▸ Work to complete
Your answer should hold only the lines from the start of the data below through the line with "(504, 307) none -> [87,280,118,295] [ 2 ]", copied exactly, with pictures left out.

▸ Material supplied
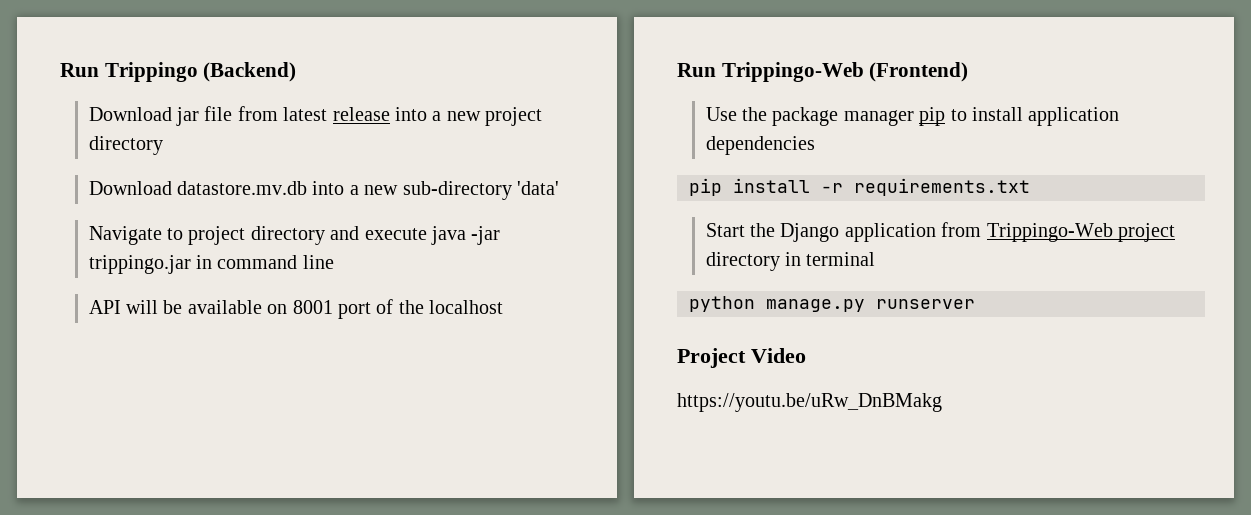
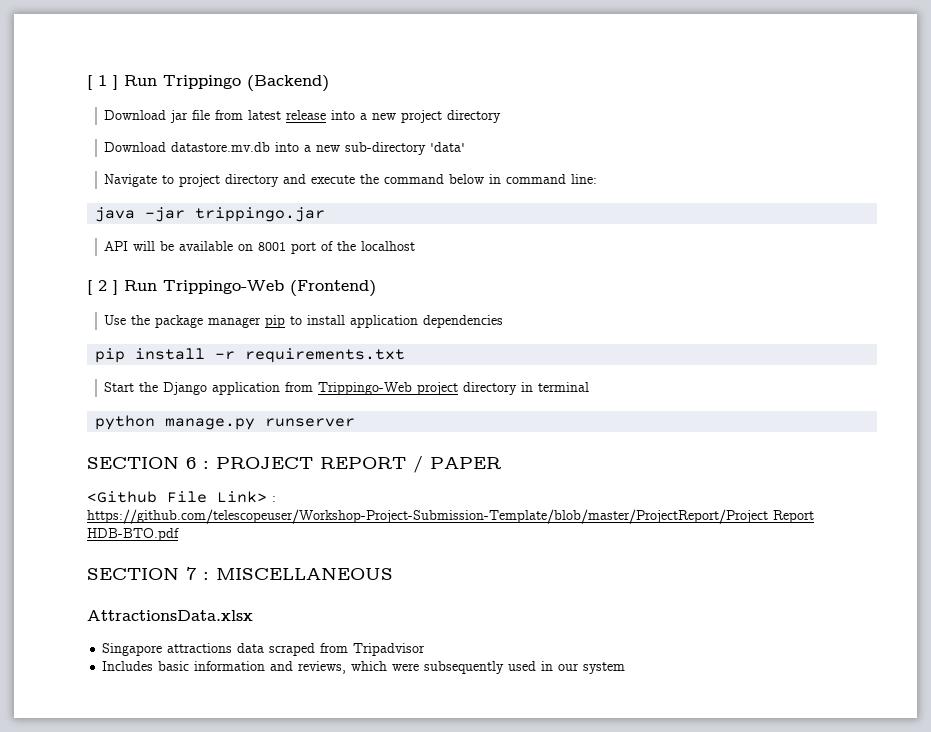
(60, 70) none -> [87,75,118,90] [ 1 ]
(427, 234) none -> [360,174,598,184] the command below in command line: //
[196,255,334,269] in command line -> (326, 214) none
(504, 307) none -> [87,280,118,295] [ 2 ]
[677,348,806,368] [677,393,942,412] Project Video // https://youtu.be/uRw_DnBMakg -> [87,455,502,473] [87,491,276,503] [87,509,814,524] [87,528,179,541] [87,567,393,580] [87,610,253,621] [102,643,426,656] [102,661,626,674] SECTION 6 : PROJECT REPORT / PAPER // <Github File Link> : https://github.com/telescopeuser/Workshop-Project-Submission-Template/blob/master/ProjectReport/Project Report HDB-BTO.pdf // SECTION 7 : MISCELLANEOUS // AttractionsData.xlsx // Singapore attractions data scraped from Tripadvisor // Includes basic information and reviews, which were subsequently used in our system

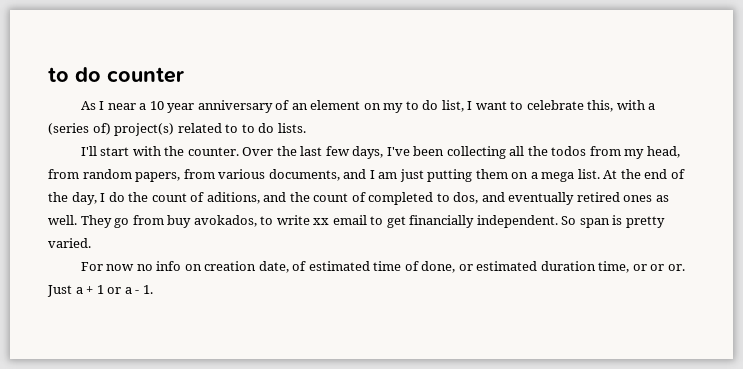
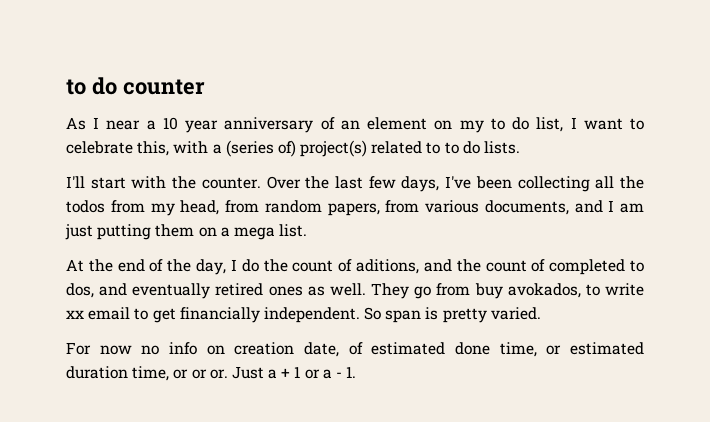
(600, 174) none -> (308, 230) //
[373,261,456,273] time of done, -> [455,342,537,357] done time,

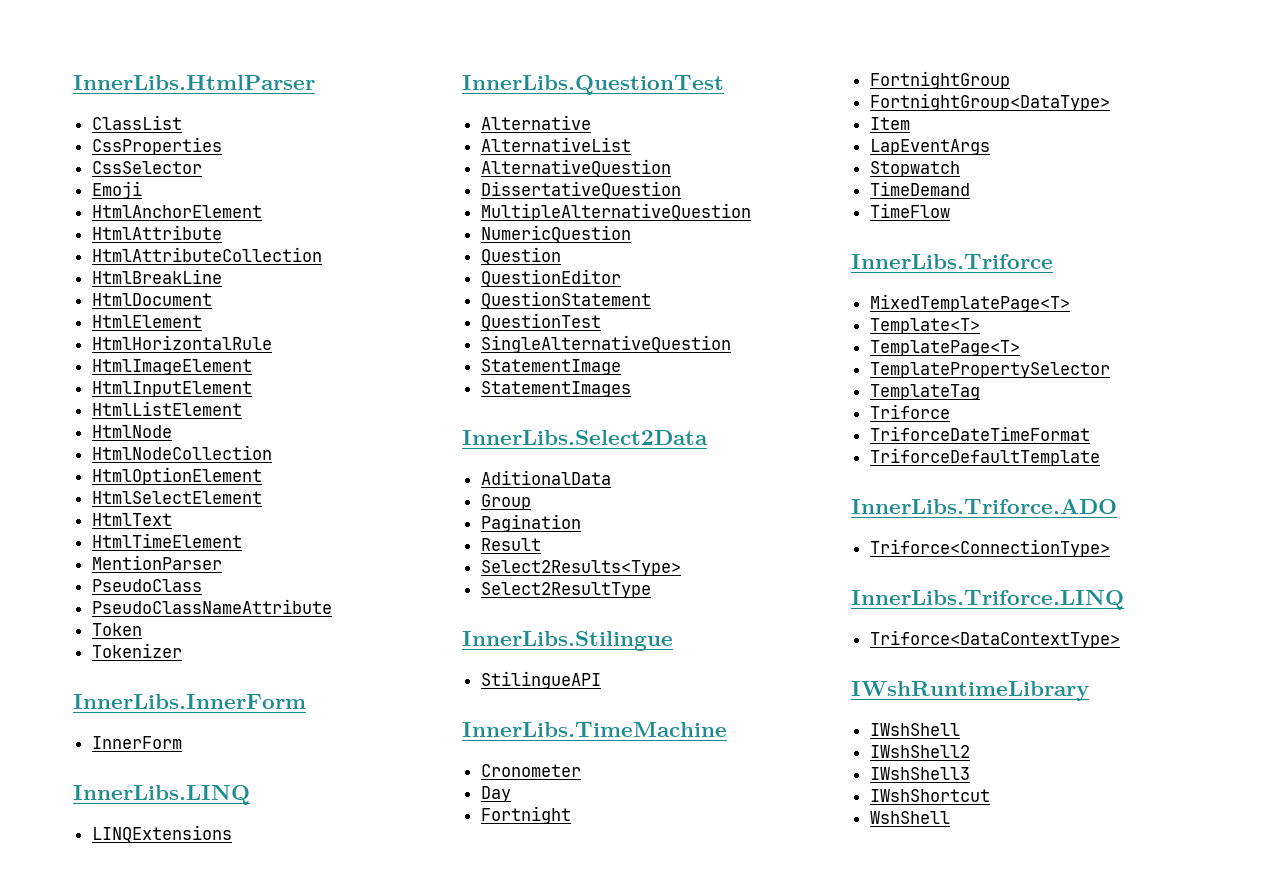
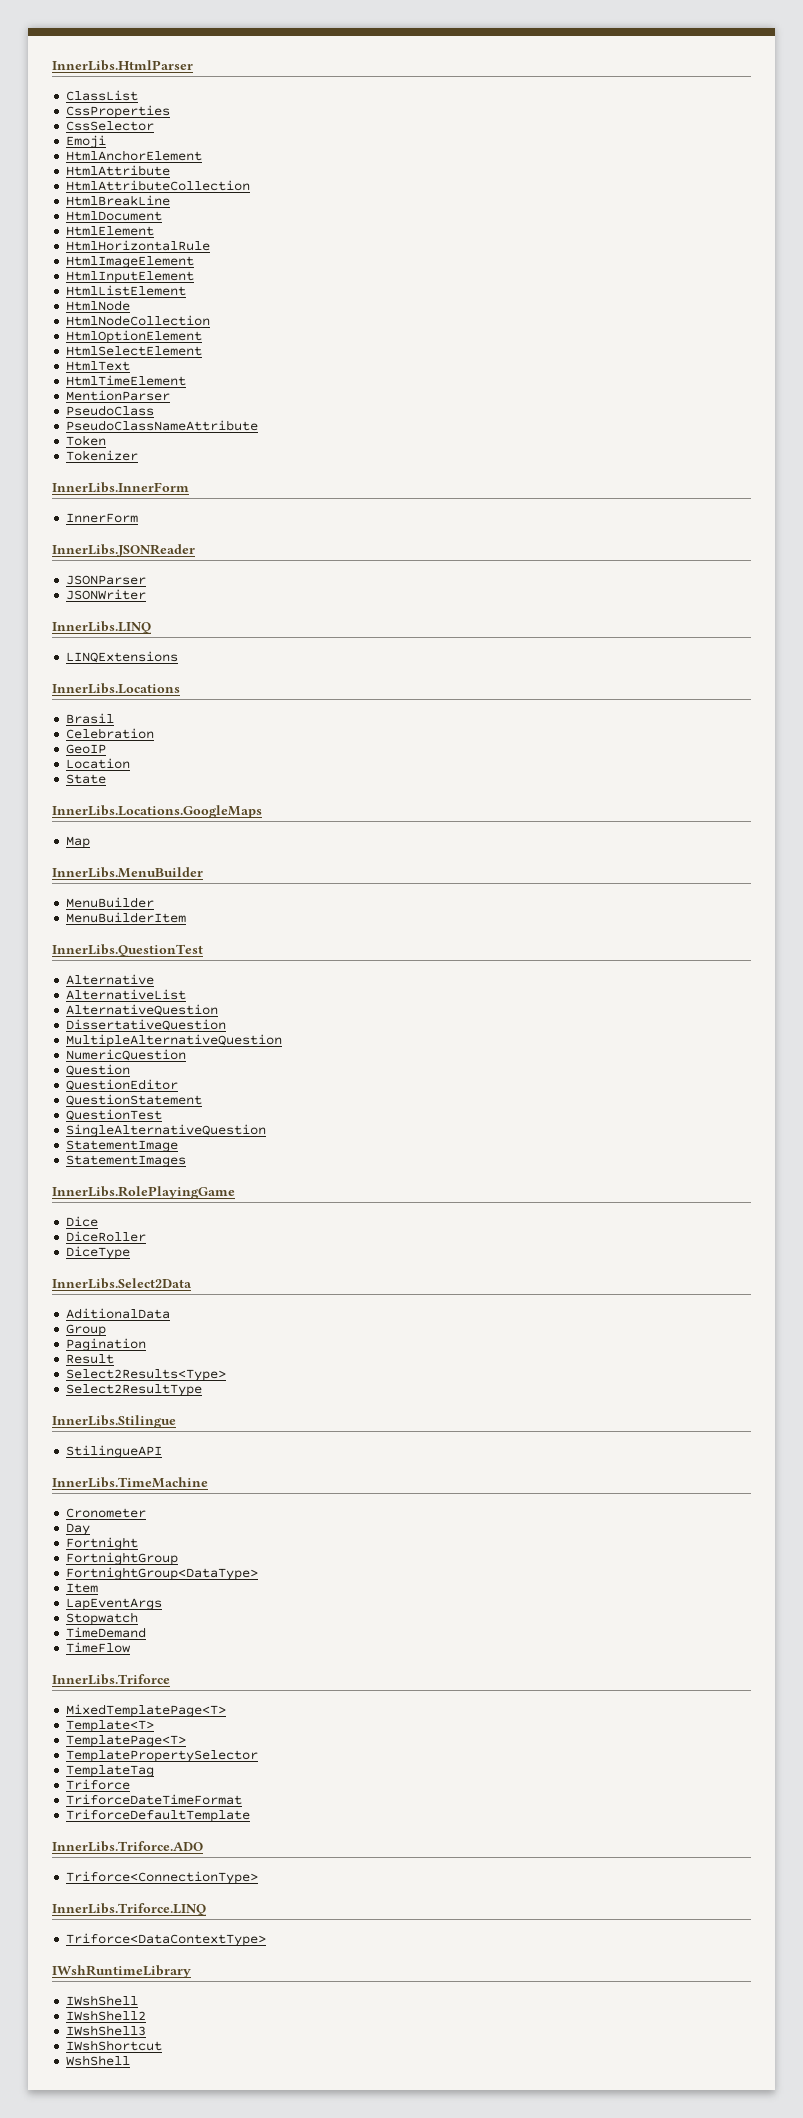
(182, 742) none -> [52,544,195,557] [65,575,146,585] [65,589,146,600] // InnerLibs.JSONReader // JSONParser // JSONWriter
(232, 834) none -> [52,683,180,694] [65,713,114,724] [65,728,154,739] [65,744,106,754] [65,758,130,769] [65,774,106,784] [52,805,262,818] [65,836,90,848] [52,867,203,878] [65,897,154,908] [65,912,186,923] // InnerLibs.Locations // Brasil // Celebration // GeoIP // Location // State // InnerLibs.Locations.GoogleMaps // Map // InnerLibs.MenuBuilder // MenuBuilder // MenuBuilderItem
(631, 389) none -> [52,1186,235,1199] [65,1216,98,1227] [65,1231,146,1242] [65,1246,130,1259] // InnerLibs.RolePlayingGame // Dice // DiceRoller // DiceType

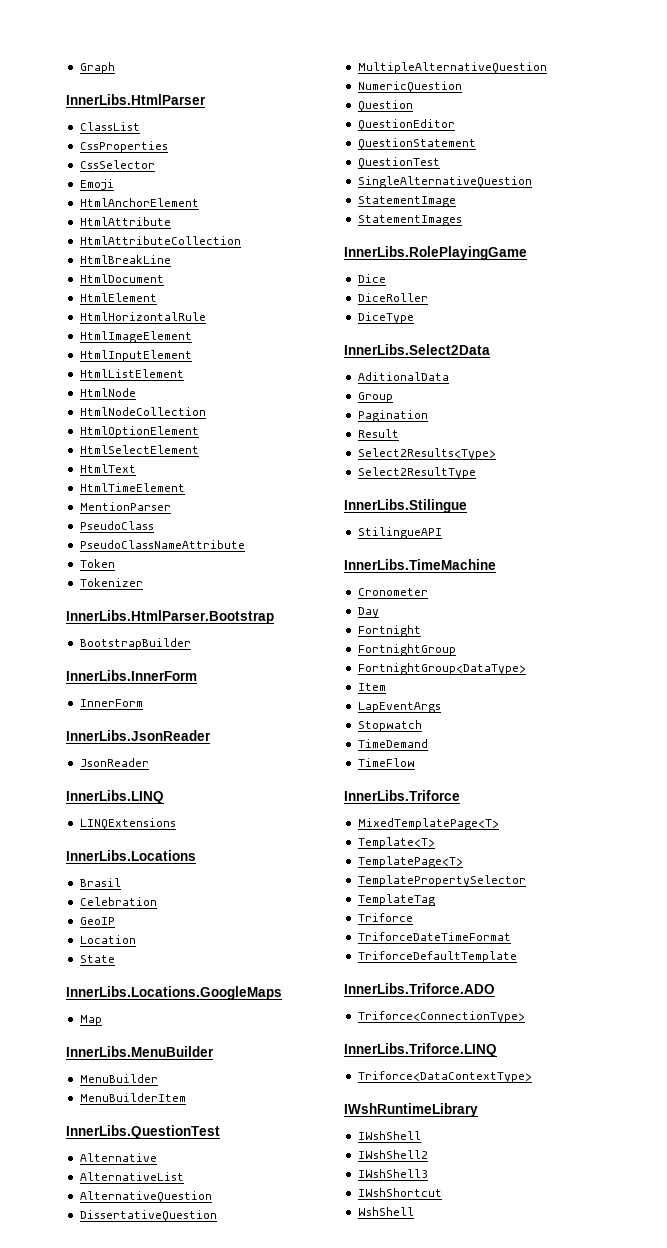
(52, 65) none -> [79,62,115,74] Graph //
(138, 455) none -> [66,610,274,624] [79,638,191,650] // InnerLibs.HtmlParser.Bootstrap // BootstrapBuilder
[52,544,195,557] [65,575,146,585] [65,589,146,600] InnerLibs.JSONReader // JSONParser // JSONWriter -> [66,730,211,741] [79,758,149,767] InnerLibs.JsonReader // JsonReader

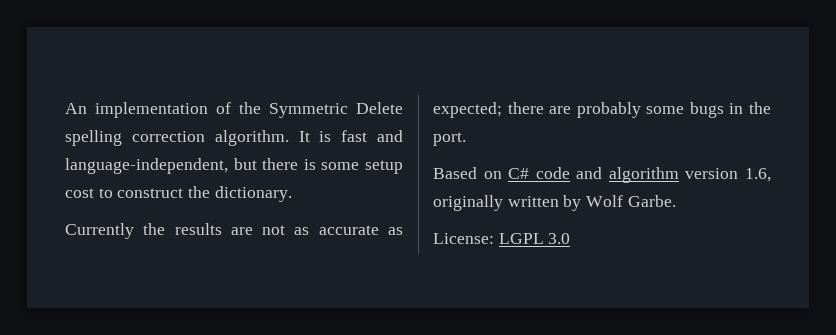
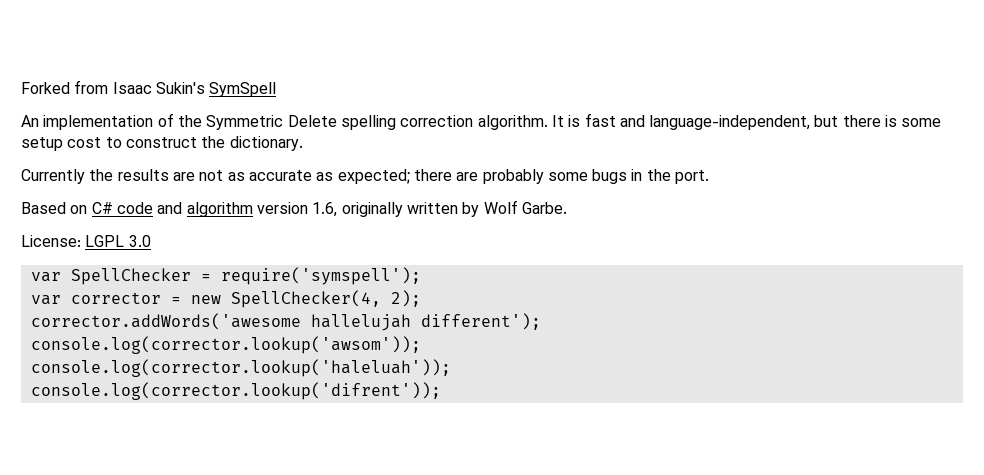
(65, 108) none -> [21,80,277,97] Forked from Isaac Sukin's SymSpell //
(571, 238) none -> [30,267,421,285] [30,290,421,308] [30,313,541,331] [30,336,421,354] [30,359,451,377] [30,382,441,400] // var SpellChecker = require('symspell'); // var corrector = new SpellChecker(4, 2); // corrector.addWords('awesome hallelujah different'); // console.log(corrector.lookup('awsom')); // console.log(corrector.lookup('haleluah')); // console.log(corrector.lookup('difrent'));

▸ Your solution
(60, 70) none -> [87,75,118,90] [ 1 ]
(427, 234) none -> [360,174,598,184] the command below in command line: //
[196,255,334,269] in command line -> (326, 214) none
(504, 307) none -> [87,280,118,295] [ 2 ]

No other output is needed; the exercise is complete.